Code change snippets
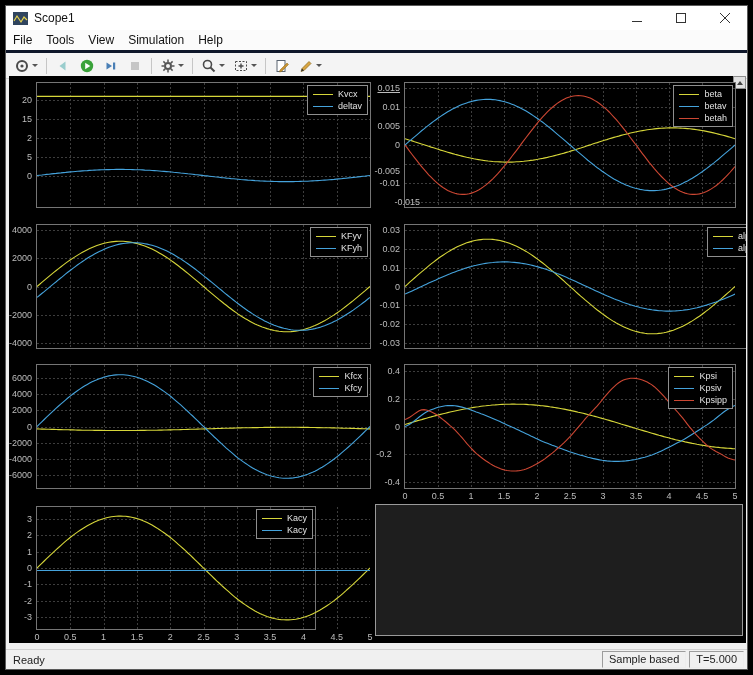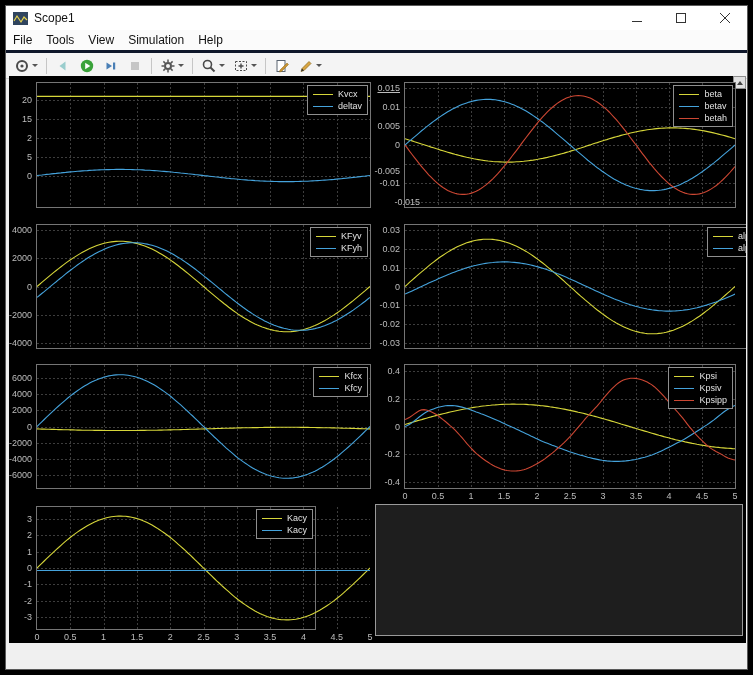--- a/index.html
+++ b/index.html
@@ -328,7 +328,7 @@
       <div class="ytick" style="left: 359px; top: 289.591px;">0.4</div>
       <div class="ytick" style="left: 359px; top: 317.545px;">0.2</div>
       <div class="ytick" style="left: 359px; top: 345.5px;">0</div>
-      <div class="ytick" style="left: 359px; top: 373.455px;">-0.2</div>
+      <div class="ytick" style="left: 359px; top: 373.455px; text-align: center;">-0.2</div>
       <div class="ytick" style="left: 359px; top: 401.409px;">-0.4</div>
       <div class="xtick" style="left: 381px; top: 415px;">0</div>
       <div class="xtick" style="left: 414px; top: 415px;">0.5</div>

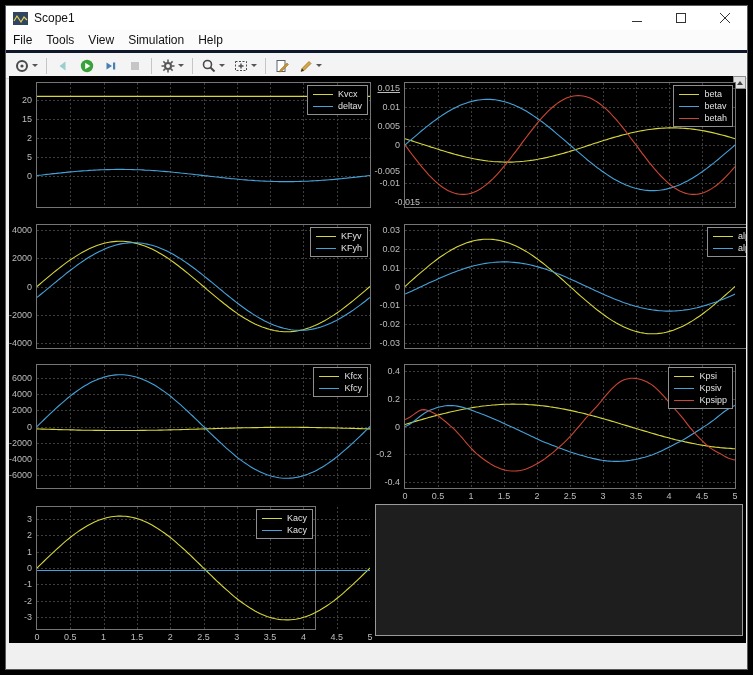--- a/index.html
+++ b/index.html
@@ -378,6 +378,11 @@
       <div class="xtick" style="left: 346px; top: 556px;">5</div>
     </div>
 
+  <div class="statusbar">
+    <span class="ready">Ready</span>
+    <span class="status-box">Sample based</span>
+    <span class="status-box">T=5.000</span>
+  </div>
 
 </div>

Exercise objective - Looking at the records above, in how many lines does the word "span" occur? Reply with the number alone.

Answer to the exercise - 3